Abaküs Yazılım
19. Hukuk Dairesi
Esas No: 2017/4260
Karar No: 2019/405
Karar Tarihi: 23.01.2019

Yargıtay 19. Hukuk Dairesi 2017/4260 Esas 2019/405 Karar Sayılı İlamı

19. Hukuk Dairesi         2017/4260 E.  ,  2019/405 K.

    "İçtihat Metni"



    Davacı ... vek. Av. ... ile davalı .... vek. Av. ... arasındaki menfi tespit davası hakkında ...Asliye Ticaret Mahkemesinden verilen 11/05/2015 gün ve 2014/938 E. - 2015/320 K. sayılı hükmün davacı vekili, 05/08/2015 günlü ek kararın ise davalı vekili tarafından temyiz edilmesi üzerine dosya incelendi, gereği konuşuldu
    - K A R A R -

    1-Davacı vekilinin temyizi yönünden; Mahkemece hüküm davacı vekiline 17/06/2015 tarihinde tebliğ edilmiş, temyiz dilekçesi, HUMK’un 432. maddesinde öngörülen 15 günlük yasal süreden sonra 04/09/2015 tarihinde verilmiştir. Süresinden sonra yapılan temyiz istemleri hakkında mahkemece bir karar verilebileceği gibi 01/06/1990 gün ve 3/4 sayılı İçtihatı Birleştirme Kararı uyarınca, Yargıtay tarafından da karar verilebileceğinden süresinden sonra yapılan davacı vekilinin asıl karara ilişkin temyiz isteminin reddi gerekmiştir.
    2-Davalı vekilinin temyiz istemine gelince; Davalı şirket yargılama sırasında 14/04/2015 tarihinde ticaret sicilinden terkin edilerek tüzel kişiliği sona ermiştir. 07/06/2016 tarihinde Asliye Ticaret Mahkemesi’nce davalı şirketin ihyasına, terkin kararının iptaline, kararın tescil ve ilanına, karar verilmiş ancak tasfiye memuru atanmamıştır.
    Mahkemece karar ve temyiz dilekçesinin tebliğine ilişkin evrak davalı şirket adresine çıkartılmış ancak tebligat evrakına geçerli vekaleti bulunmayan vekilin ismi yazılmıştır. İhyasına karar verilen şirketi yönetim ve temsile tasfiye memurları yetkili olup, mahkemelerde ve dış ilişkide şirketi tasfiye memurları temsil eder. İhya edilen şirkete tasfiye memurunun atanması yasal zorunluluktur. Mahkemece ihyasına karar verilen şirkete tasfiye memuru atanıp atanmadığı araştırılmaksızın şirket adresine yetkisiz vekilin ismi yazılarak yapılan tebligat geçersizdir. Şayet tasfiye memuru atanmamışsa davalı şirkete tasfiye memurunun atanması beklenerek yetkili tasfiye memurlarınca verilen, davalı vekili olarak 15/06/2015 tarihli dilekçe ile davalı şirket ile vekalet ilişkisinin devam ettiğini belirten ve davayı kabul eden Av. ... adına düzenlenmiş ve açıkça davayı kabul yetkisi içeren vekaletname örneği sunması için kesin mehil verilerek, yetkili tasfiye memurlarınca usulüne uygun verilmiş vekaletname örneği sunulduğu taktirde usule göre kabul şartlarının oluşup oluşmadığı da değerlendirilerek bir karar verilmesi, yetkisiz vekil Av. ... tarafından yukarıda belirtilen şekilde kabul yetkisini içeren vekaletname sunulmadığı takdirde ise yetkisiz vekil tarafından yapılan kabul ve temyiz istemi yerinde olmadığından istemin reddine karar verilmesi gerekir.
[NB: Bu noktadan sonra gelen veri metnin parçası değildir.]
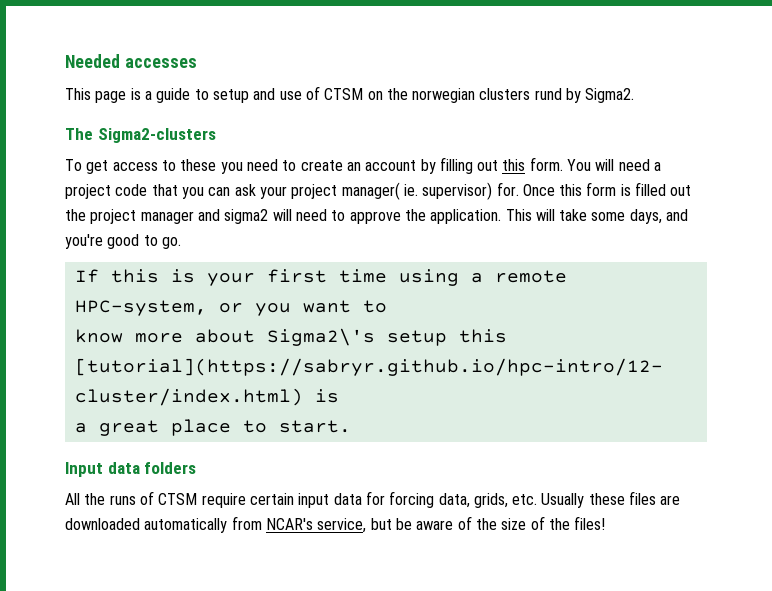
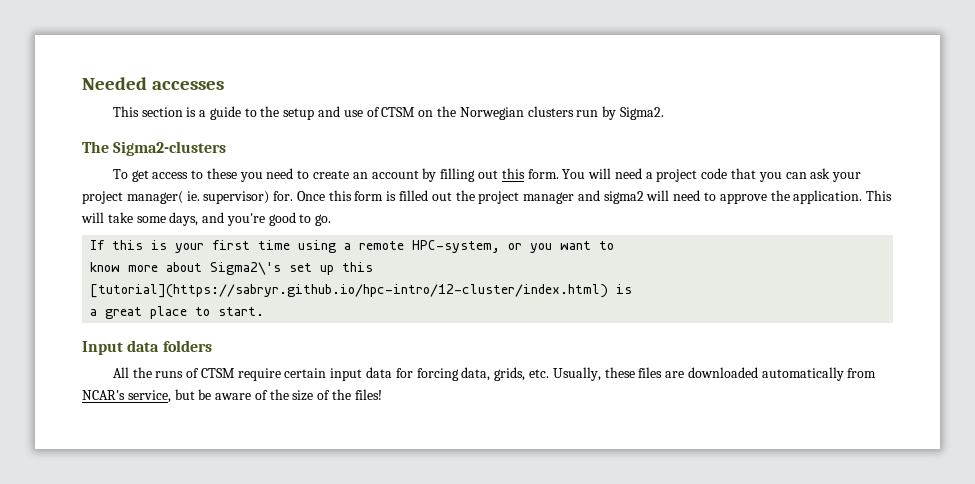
[95,91,127,103] page -> [141,107,183,117] section
(209, 94) none -> [260,106,280,117] the
[412,88,562,103] norwegian clusters rund -> [459,106,599,120] Norwegian clusters run
[386,330,447,346] setup -> [289,263,335,275] set up
[541,493,585,508] Usually -> [552,367,601,381] Usually,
    SONUÇ:(1) nolu bentte belirtildiği üzere davacı vekilinin asıl davaya yönelik temyiz isteminin süreden reddine, (2) nolu bentte belirtildiği üzere mahkemece verilen 05.08.2015 tarihli ek kararın BOZULMASINA, peşin harcın istek halinde ek kararı temyiz eden davacıya iadesine, 23/01/2019 gününde oyçokluğuyla karar verildi.

    (M)
    KARŞI OY YAZISI

    Davacı vekili, davacı hakkında....keşide yerli 01.04.2007 tanzim ve 01.04.2010 vade tarihli, 100.000,00 TL bedelli bir adet bono için ... İcra Müdürlüğü’nün 2010/19510 esas sayılı dosyası ile icra takibine geçildiğini, bu bono üzerindeki imzanın davacıya ait olmadığını, imza davacının olsa bile bononun sonradan doldurulduğunu iddia ederek davacının dava konusu bono nedeniyle davalıya borçlu olmadığının tespitine karar verilmesini talep ve dava etmiştir.
    Davalı vekili, davacı borçlunun iddialarının doğru olmadığını savunarak davanın reddini istemiştir.
    Mahkemece 2014/938 esas ve 2015/320 karar sayılı ve 11.05.2015 tarihli kararla, davacının bonoda kendisine atfen atılan imzanın kendi eli ürünü olmadığı ve bonodan dolayı borçlu olmadığı yönündeki iddiasını ispat edemediği için davanın reddine ve davacının %40 tazminatla sorumlu tutulmasına karar verilmiştir.
    Bu karar davacı vekiline 17.06.2015, davalı vekiline 15.06.2015 tarihinde tebliğ olunmuştur.
    Mahkemece hüküm verilmesinden sonra, davalı vekili Av. ... tarafından 15.06.2015 tarihinde verilen dilekçe ile davayı kabul edildiği bildirilmiş ve hüküm kesinleşmeden davayı kabul ettiklerinden mahkemece bu beyana göre yeniden karar verilmesini istemiştir. Davacı vekili Av. ... de bila tarihli dilekçesiyle davalı vekilinin kabul beyanını karşısında kendilerinin de davalıdan yargılama gideri ve vekâlet ücreti ile tazminat istemediklerini davalının bu kabul beyanı doğrultusunda huzurdaki davanın yeniden karara bağlanması talep edilmiştir.
    Dava dışı ... vekili Av. ... tarafından sunulan 22.06.2015 tarihli dilekçede ise davalı vekili tarafından yapılan kabul işleminin dava dışı ...’in işçilik alacaklarının tahsilini engellemek amacıyla yapıldığı, davalı şirketin sicilden terkin edilmesi sebebiyle kabul beyanının yok hükmünde olduğu ifade edilmiştir.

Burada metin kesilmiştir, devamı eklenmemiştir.